### WHAT THE TASK ASKS
All lines from the one containing "shipping: 0.00 -> 63.50" through the end of the data below are to be transcribed exactly. Leave out the rest.

[Change listing data]

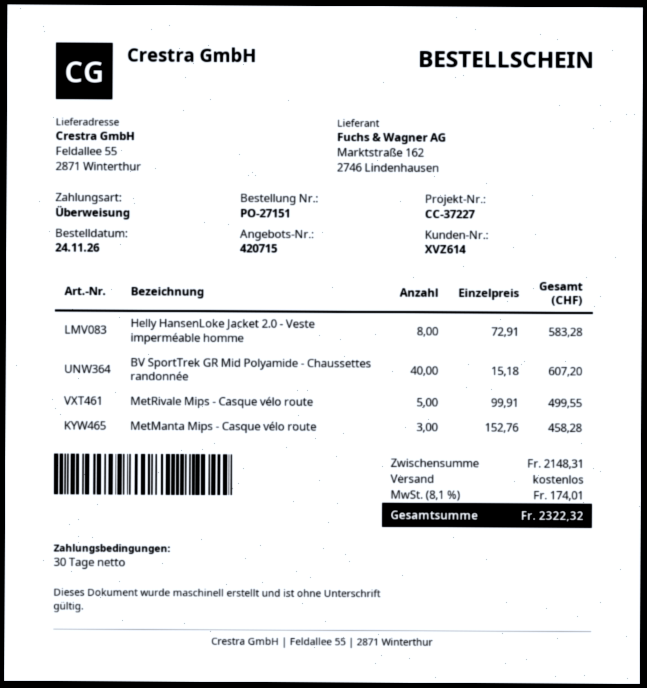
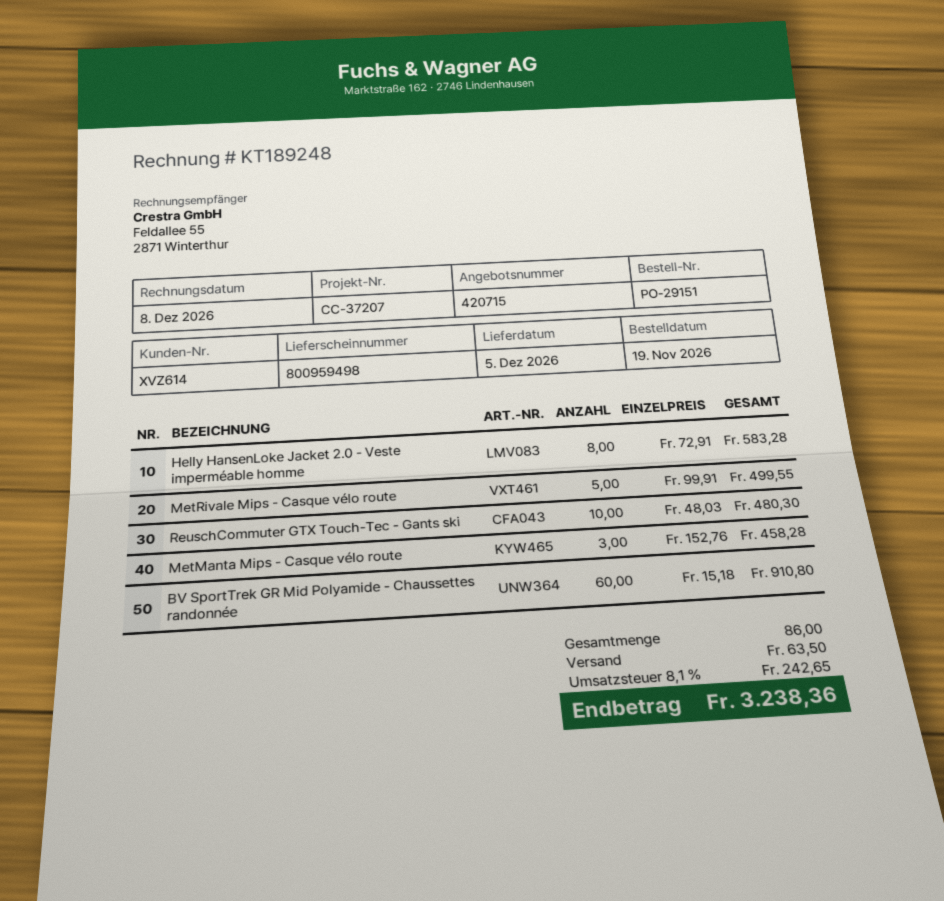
order number: PO-27151 -> PO-29151
order date: 2026-11-24 -> 2026-11-19
reference: CC-37227 -> CC-37207
BV SportTrek GR Mid Polyamide - Chaussettes randonnée: 40 x 15.18 = 607.20 -> 60 x 15.18 = 910.80
ReuschCommuter GTX Touch-Tec - Gants ski: none -> 10 x 48.03 = 480.30
shipping: 0.00 -> 63.50
tax: 8.1% = 174.01 -> 8.1% = 242.65
total: 2322.32 -> 3238.36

### SOLUTION TO THE EXERCISE
shipping: 0.00 -> 63.50
tax: 8.1% = 174.01 -> 8.1% = 242.65
total: 2322.32 -> 3238.36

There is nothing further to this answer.